On Thu, 16 Mar 2006 07:35:18 -0700, Framework Studios: Hugo  
<[hidden email]> wrote:

> Well, one number I found on the decrease of Direct3D's speed with and  
> without the FPU preserve flag:
>
> http://discuss.microsoft.com/SCRIPTS/WA-MSD.EXE?A2=ind0504b&L=directxdev&D=1&P=3121
>
> with: 560 fps
> without: 580 fps
>
> However I think it is a bit beside the point to 'prove' this with  
> numbers since DirectX more or less already chose single precision for us  
> (for a good reason, I trust). Also it seems logical for a 3D API to be  
> faster when using float-s in stead of double-s because twice the data  
> can be pushed to the GPU with the same bandwidth / stored in VRAM. Isn't  
> this the same for OpenGL?
>
> Looking at the performance of double vs float on modern CPU-s should be  
> interesting though. Are double-s faster, slower or the same compared to  
> float-s on 32-bit and 64-bit CPU architecture? What about the CPU-s  
> people are actually using on average at the moment? (to sell games we  
> need to look at what is average on the market, not only to what is  
> top-notch :)
>
>         Cheers,
>                 Hugo
Reply | Threaded
Open this post in threaded view
|

Re: ANN: LuaJIT 1.1.0 / Re: Lua x DirectX

Framework Studios: Hugo
If it 'only' means the FPU computes things differently internally, why does
Lua start crashing as soon as DX sets this flag to single-precision? :-)

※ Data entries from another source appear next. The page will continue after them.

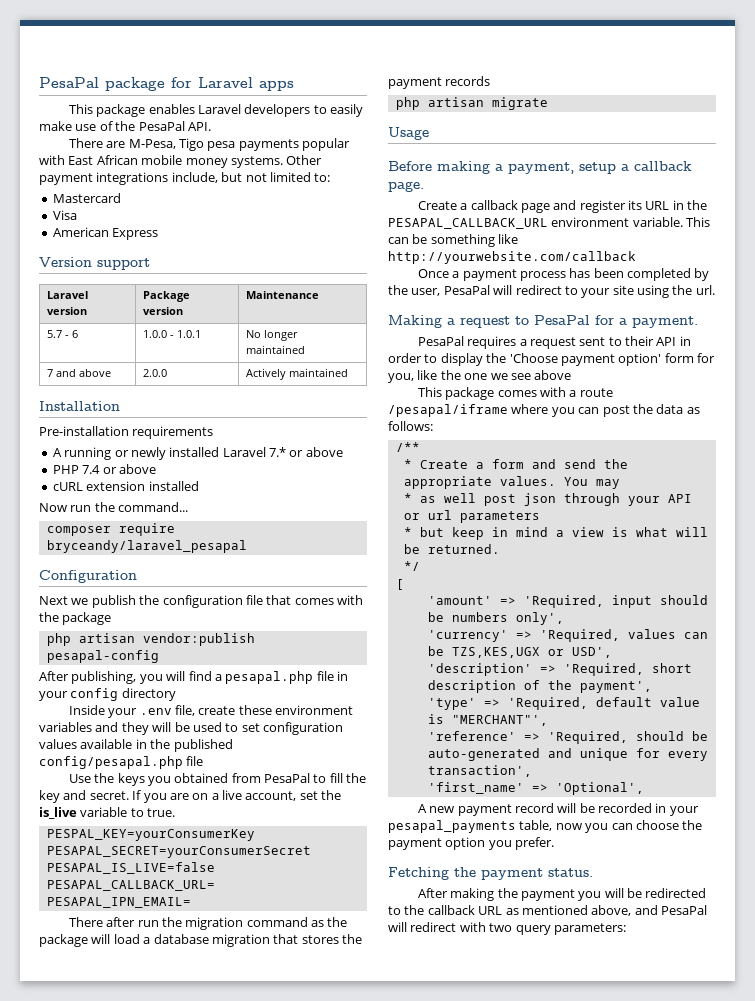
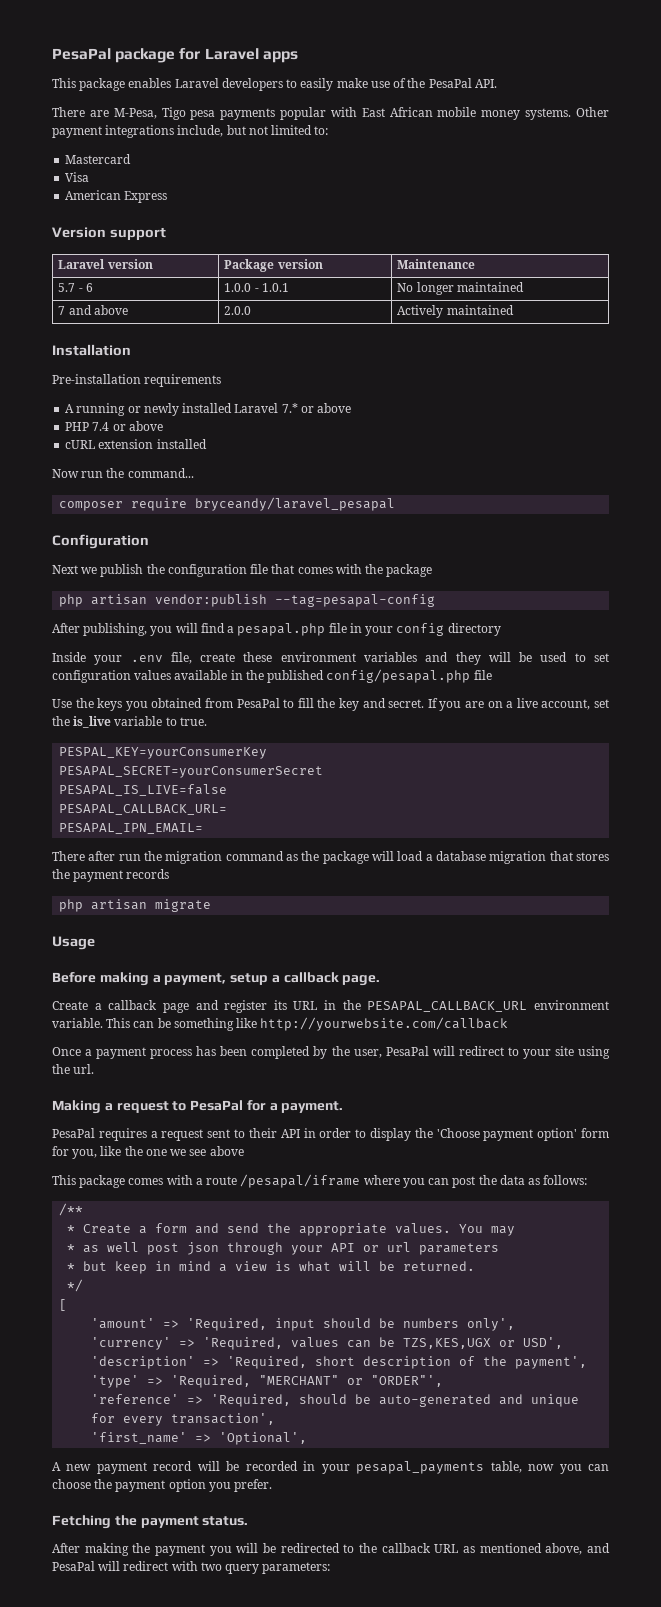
- php artisan vendor:publish pesapal-config
+ php artisan vendor:publish --tag=pesapal-config
- 'type' => 'Required, default value is "MERCHANT"',
+ 'type' => 'Required, "MERCHANT" or "ORDER"',

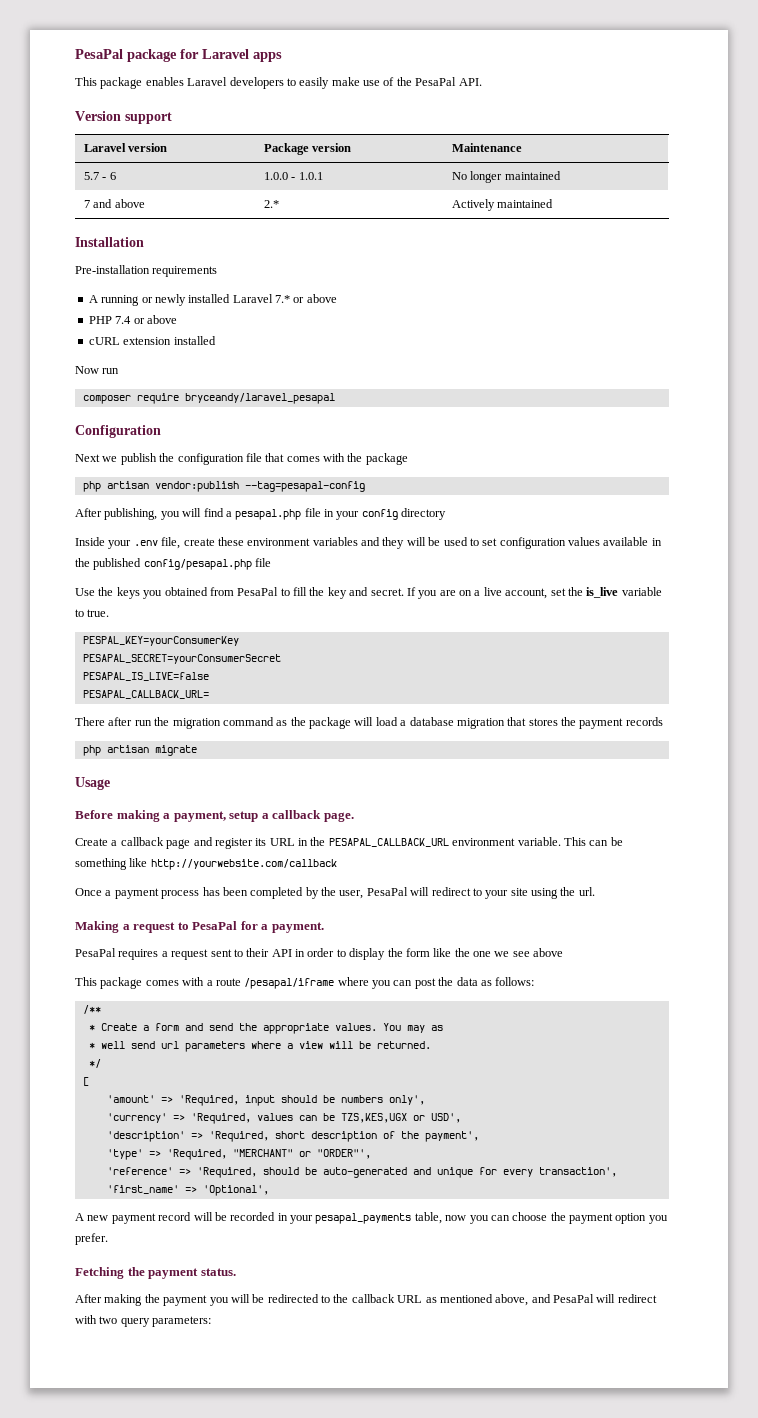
- There are M-Pesa, Tigo pesa payments popular with East African mobile money systems. Other payment integrations include, but not limited to:
- Mastercard
- Visa
- American Express
- 7 and above | 2.0.0 | Actively maintained
+ 7 and above | 2.* | Actively maintained
- Now run the command...
+ Now run
- PESAPAL_IPN_EMAIL=
- PesaPal requires a request sent to their API in order to display the 'Choose payment option' form for you, like the one we see above
+ PesaPal requires a request sent to their API in order to display the form like the one we see above
- You may
- * as well post json through your API or url parameters
- * but keep in mind a view is what will be returned.
+ You may as
+ * well send url parameters where a view will be returned.

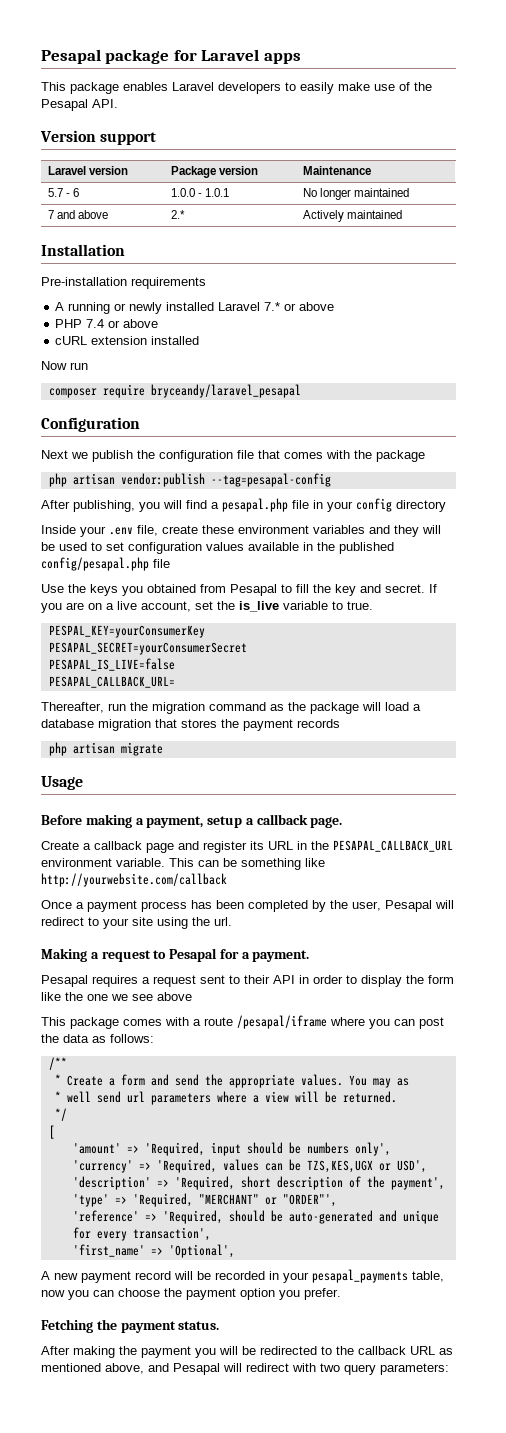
- PesaPal package for Laravel apps
+ Pesapal package for Laravel apps
- This package enables Laravel developers to easily make use of the PesaPal API.
+ This package enables Laravel developers to easily make use of the Pesapal API.
- Use the keys you obtained from PesaPal to fill the key and secret.
+ Use the keys you obtained from Pesapal to fill the key and secret.
- There after run the migration command as the package will load a database migration that stores the payment records
+ Thereafter, run the migration command as the package will load a database migration that stores the payment records
- Once a payment process has been completed by the user, PesaPal will redirect to your site using the url.
+ Once a payment process has been completed by the user, Pesapal will redirect to your site using the url.
- Making a request to PesaPal for a payment.
+ Making a request to Pesapal for a payment.
- PesaPal requires a request sent to their API in order to display the form like the one we see above
+ Pesapal requires a request sent to their API in order to display the form like the one we see above
- After making the payment you will be redirected to the callback URL as mentioned above, and PesaPal will redirect with two query parameters:
+ After making the payment you will be redirected to the callback URL as mentioned above, and Pesapal will redirect with two query parameters:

Using double-precision with DX means the driver will be setting/resetting
the flag a lot (run-time) whilst this can be avoided simply by only using
single-precision (compile-time). You make a good point DirectX itself would
probably be fine on modern CPU-s if it wouldn't touch the flag at all,
however this is not our choice; it simply is as it is.

A performance hit of 3.5% just for having some FPU flag in the correct state
without even knowing if it actually really is used (SSE2) sounds like a very
good reason not to use double-precision to me.

    Cheers,
        Hugo

P.S.: design-flaws -> check out DirectShow. ;-)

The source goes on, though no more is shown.